There was also an enormous pony herd generating dust.


That's right. Now I recall they mentioned that too. Yes it was a ridiculous number of horses as well.
Posted by PT24-7
Member since Jul 2013
4382 posts
Posted on 4/23/18 at 8:34 pm to
I’m currently reading a book about the frontier in the late 1700s and the torture used by the Indians was savage. You definitely didn’t want to get captured alive
Posted by S
RIP Wayde
Member since Jan 2007
155931 posts
Posted on 4/23/18 at 8:38 pm to
Civil war a few years earlier took a bite out of the numbers.
Posted by gthog61
Irving, TX
Member since Nov 2009
71001 posts
Posted on 4/23/18 at 8:40 pm to
Isaiah Dorman

I read a long book on the battle (name escapes me), one part I remembered was that the Indians really mutilated the one black guy with the Army because they viewed him as something like a traitor because he lived with them awhile (enough to be an interpreter which is what he was doing there).

That book said they did something different to him, but the link is to his Wiki page and it says enough.
Posted by tigerfoot
Alexandria
Member since Sep 2006
56505 posts
Posted on 4/23/18 at 8:42 pm to
quote:

14 of 268 total dead based on accounts is only 5%
it was 14 interviewees. You would assume they only saw a very small number of the 268 die.

We have no way of knowing. But we do know it wasn’t epidemic.
Posted by Whatafrekinchessiebr
somewhere down river
Member since Nov 2013
1583 posts
Posted on 4/23/18 at 8:52 pm to
quote:

Are there any truly reliable accounts of what happened?

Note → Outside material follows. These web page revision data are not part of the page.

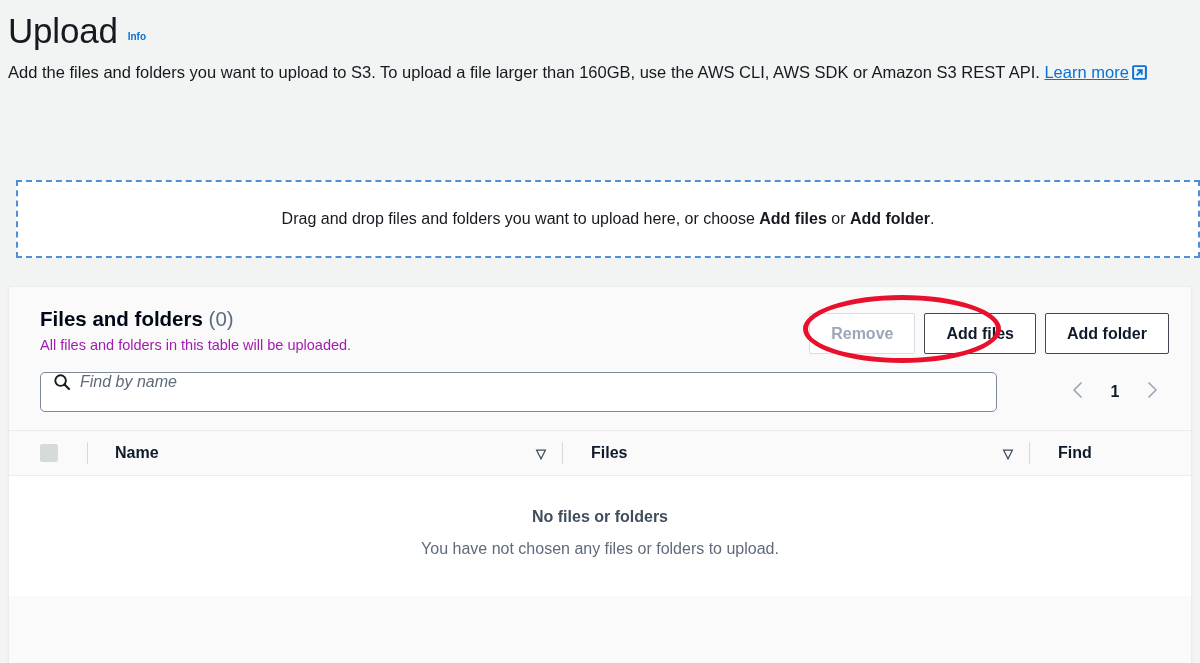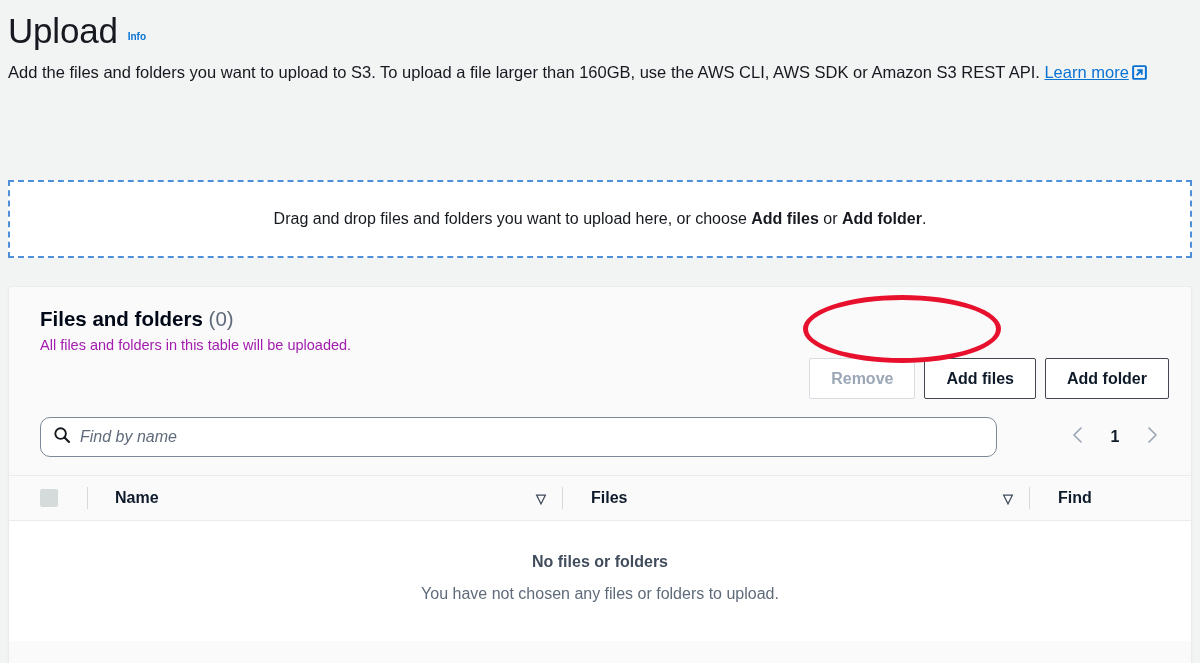--- a/index.html
+++ b/index.html
@@ -40,7 +40,7 @@
 
   
   .dropzone {
-    position: absolute; left: 8px; top: 180px;
+    position: absolute; left: 16px; top: 180px;
     width: 1184px; height: 78px;
     border: 2px dashed #4d90d9;
     background: #ffffff;

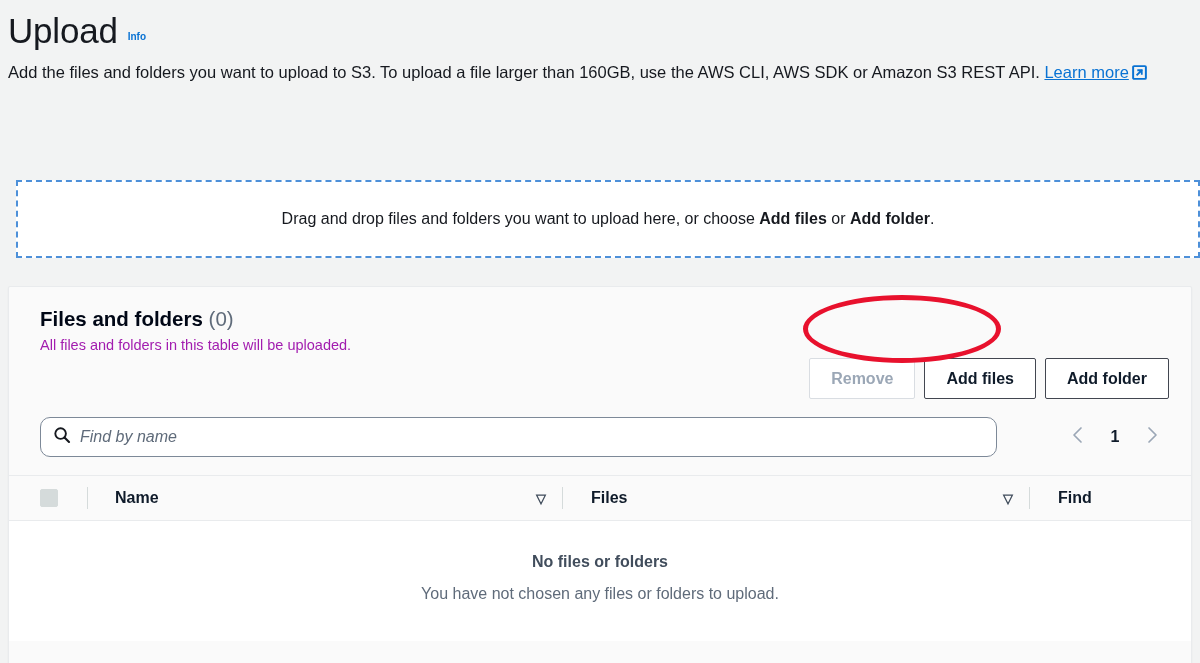--- a/index.html
+++ b/index.html
@@ -79,7 +79,6 @@
     background: #ffffff; color: #0f1b2a;
     border: 1.6px solid #424650;
     white-space: nowrap;
-    margin-top: 45px;
   }
   .btn.disabled {
     color: #9ba7b6; border-color: #d9dde2; cursor: default;

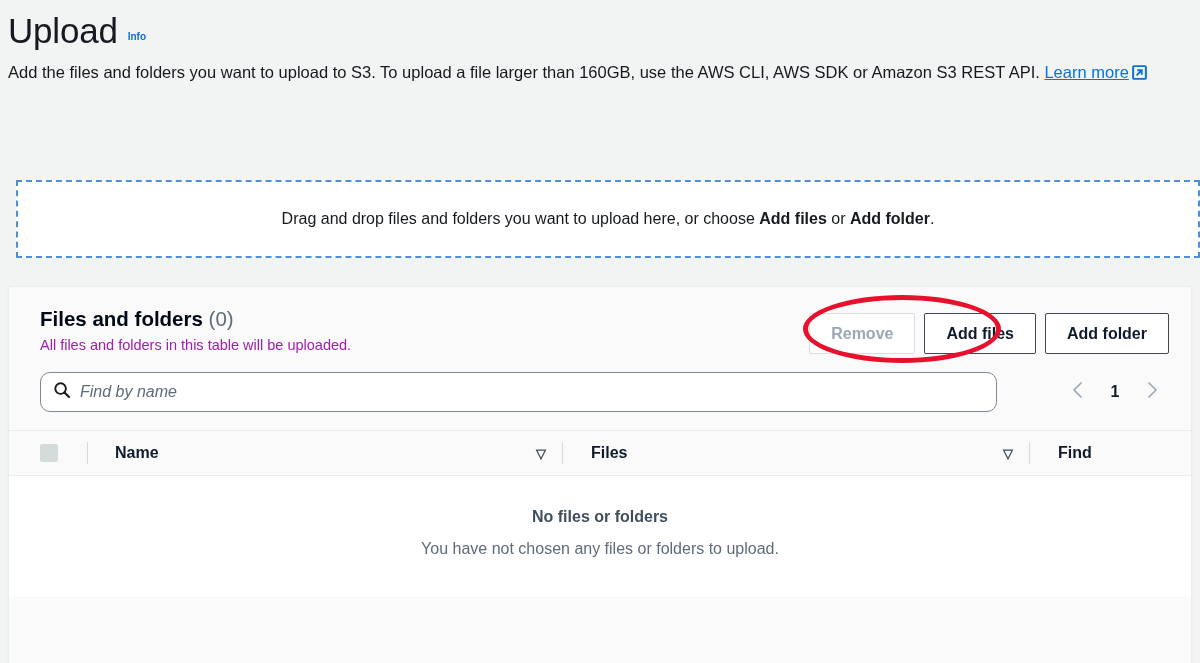--- a/index.html
+++ b/index.html
@@ -93,8 +93,8 @@
     position: relative; width: 957px; height: 40px;
     background: #ffffff;
     border: 1.4px solid #7d8998;
-    border-radius: 10px;
-    display: flex; align-items: center;
+    border-radius: 5px;
+    display: flex; align-items: flex-start;
   }
   .search-icon { margin: 0 9px 0 12px; flex: none; display: block; }
   .search-input {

Old Custer A Novel by Eli Cash

“Well, everyone knows Custer died at Little Bighorn. What this book presupposes is… maybe he didn’t?”
Posted by Ace Midnight
Between sanity and madness
Member since Dec 2006
89622 posts
Posted on 4/23/18 at 9:03 pm to
quote:

268 casualties was more than 1% of the Regular Army of the time? That's incredible.




Southern Democrats had finally reasserted control of the House of Representatives and were cutting the size of the Regular Army (its perceived instrument of domestic tyranny during Reconstruction). They wanted to cut it to 15,000. It was a far, far different time.